Не спится Якову Кантору. Перебирается он в кресло – лицом к садику. Березку он видит в свете уличного фонаря.
Яков сидит в полной темноте и смотрит на свою березу в этом призрачном свете. В зеленом уборе саженец.
Лишнее в этом радостном пейзаже - тень соседа – Бориса Гуревича. Сосед крадется в сад Якова с каким-то предметом в руке. Кантор не сразу понимает, что вооружен сосед страшным оружием - пилой.
Потом видит Яков, как Гуревич, присев на корточки, примеривается полотном к тонкому стволу березы….
У Кантора есть время, чтобы вскочить, крикнуть, остановить вандала, но он не делает этого. Яков сидит и смотрит, как Борис неуклюже, неумело пилит ствол, плохо разведенной пилой.

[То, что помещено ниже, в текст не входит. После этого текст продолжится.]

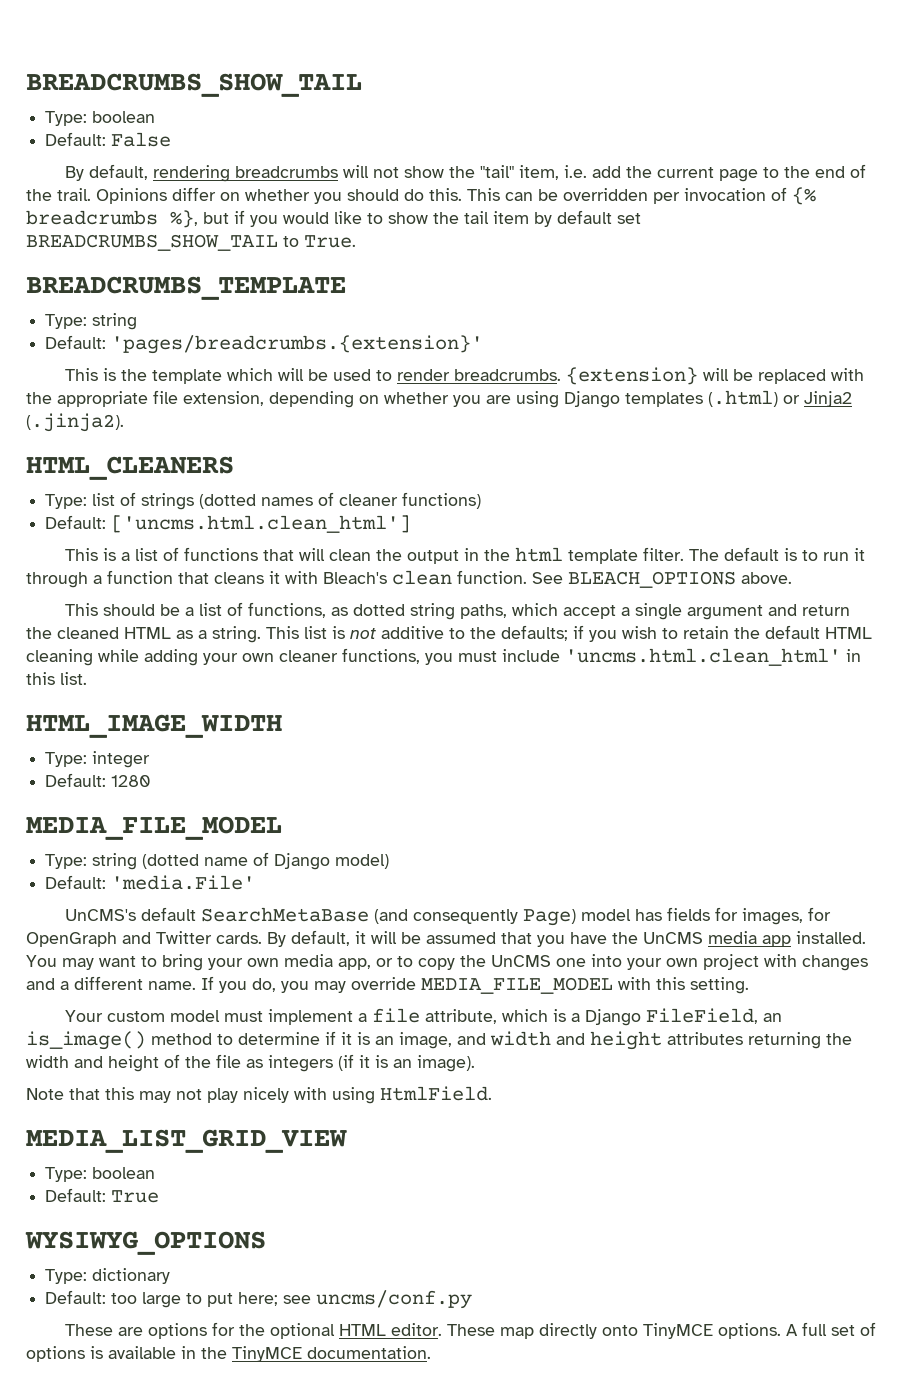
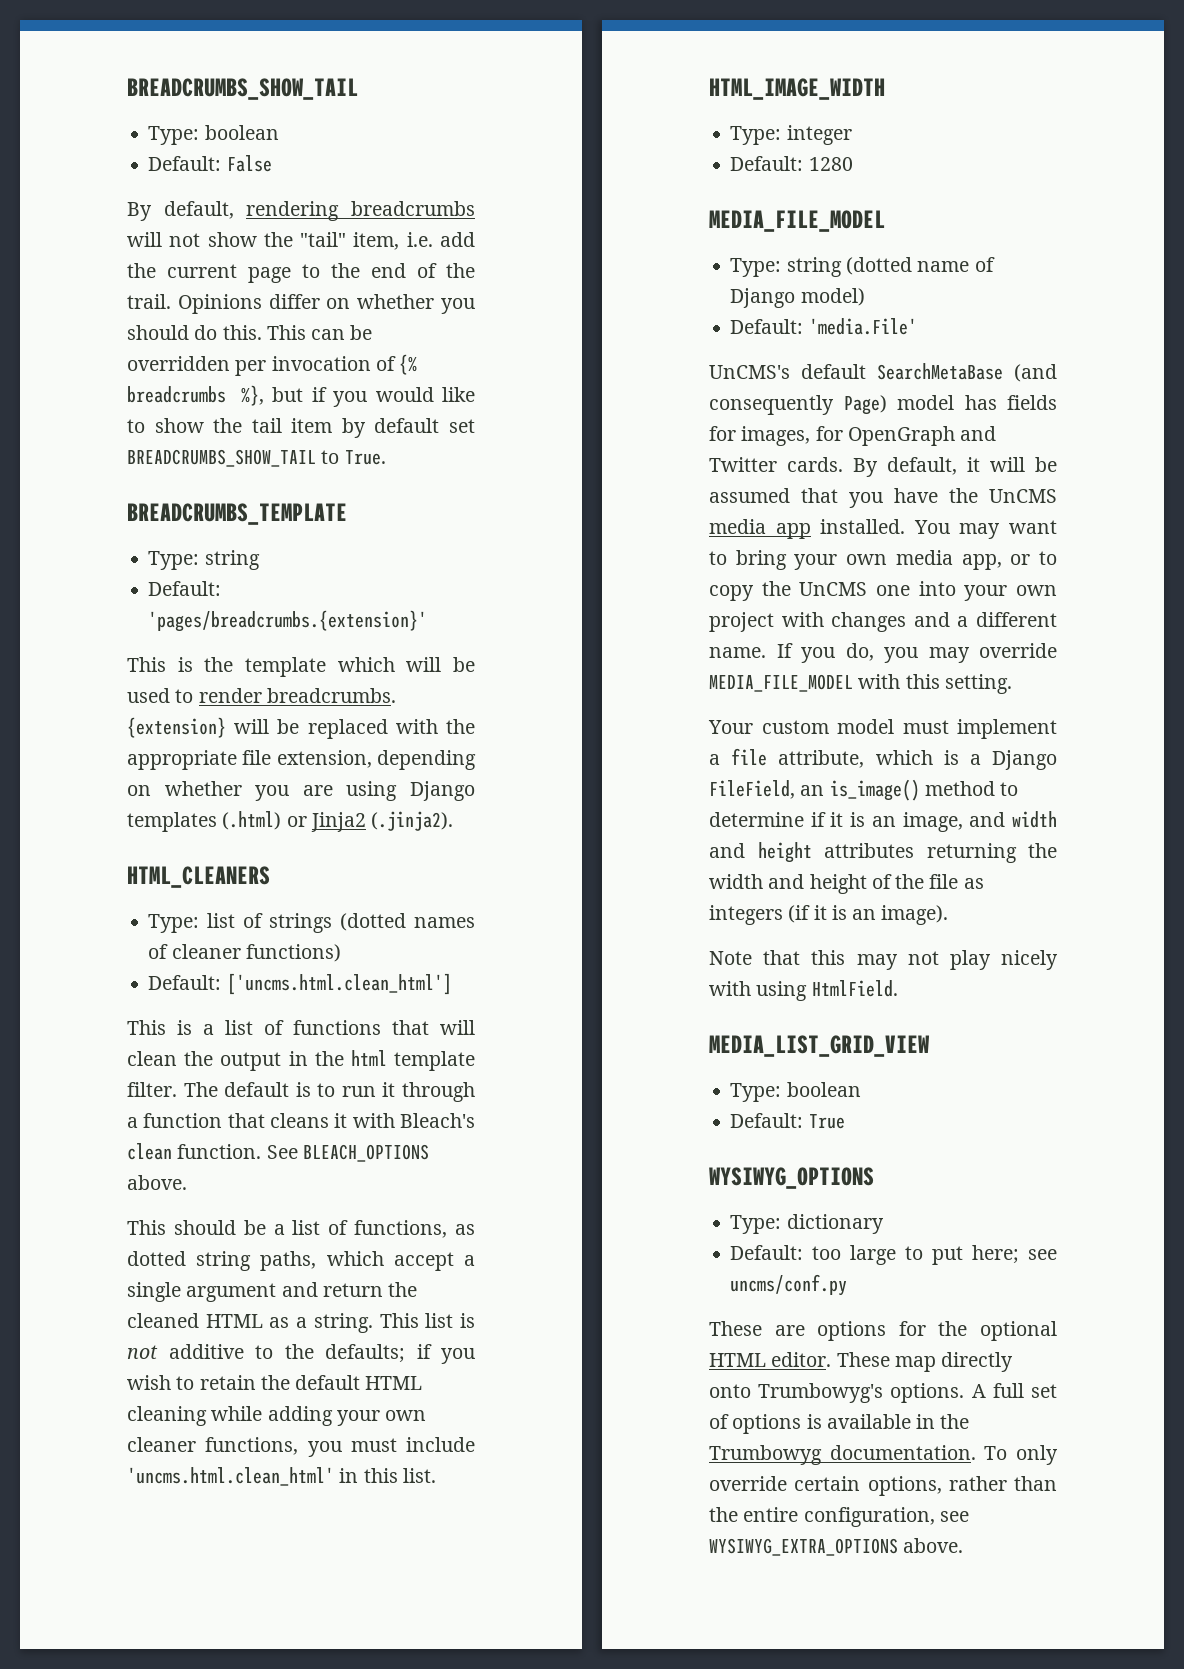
- These map directly onto TinyMCE options.
+ These map directly onto Trumbowyg's options.
- A full set of options is available in the TinyMCE documentation.
+ A full set of options is available in the Trumbowyg documentation. To only override certain options, rather than the entire configuration, see WYSIWYG_EXTRA_OPTIONS above.

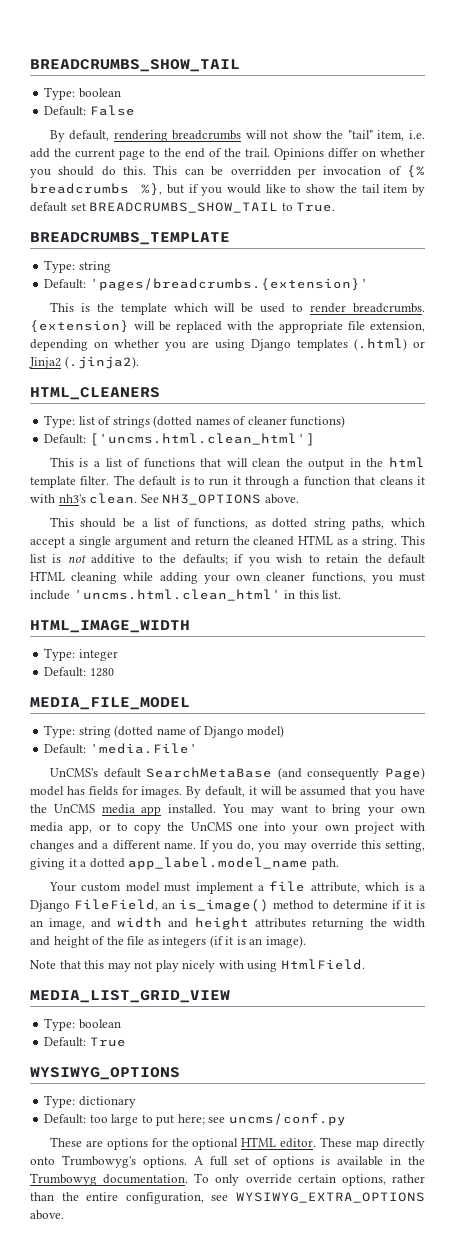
- The default is to run it through a function that cleans it with Bleach's clean function. See BLEACH_OPTIONS above.
+ The default is to run it through a function that cleans it with nh3's clean. See NH3_OPTIONS above.
- UnCMS's default SearchMetaBase (and consequently Page) model has fields for images, for OpenGraph and Twitter cards.
+ UnCMS's default SearchMetaBase (and consequently Page) model has fields for images.
- If you do, you may override MEDIA_FILE_MODEL with this setting.
+ If you do, you may override this setting, giving it a dotted app_label.model_name path.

Только когда все кончено, Яков выходит из дома. Гуревич стоит у спиленного дерева и смотрит на молодую, еще ни поникшую, листву березы.
- Зачем? – негромко произносит Яков.
- А ты меня спросил, - почти кричит Борис. – Ты меня спросил, где сажать? Я, может, каждый день из окна твое дерево вижу. Ты меня спросил, как это мне его видеть?
- Ну, извини, - говорит Яков.
Борис роняет свой плохо разведенный инструмент, и плачет. Он плачет также неуклюже и неумело, как только что пилил березу.
Яков Кантор обнимает соседа. Друзья стоят в этот рассветный час, обнявшись, пока плечи Гуревича не перестают вздрагивать.
- Прости меня, старого дурня, - говорит Борис, всхлипнув в последний раз. – Нашло вдруг что-то, как факт… В каждом из нас сидит убийца.
- Ну, это ты хватил, - спорит Яков. – Это у тебя мания величия…. Выпить хочешь? Что-то продрог я до костей.
- С утра-то, - сомневается Борис.
- Почему нет? Сам знаешь, - говорит Яков, – с утра выпил – весь день свободен.
- У тебя что есть? – спрашивает сосед.
- Что-то есть, найдем, - пожимает плечами Яков. – Какая разница. Были бы градусы и повод.
- Это какой повод-то? – сомневается Гуревич.
- Есть, это точно.
Идут старики к домику Кантора. Похоже, вновь начинают спорить о чем-то, но нам уже не важно, о чем.
Север Израиля. Рощи итальянских сосен, ожившие под зимними дождями холмы, поселок одноэтажных «французских» домиков, в каждом из которых своя жизнь, своя правда, свой миф, свои трагедии и радости.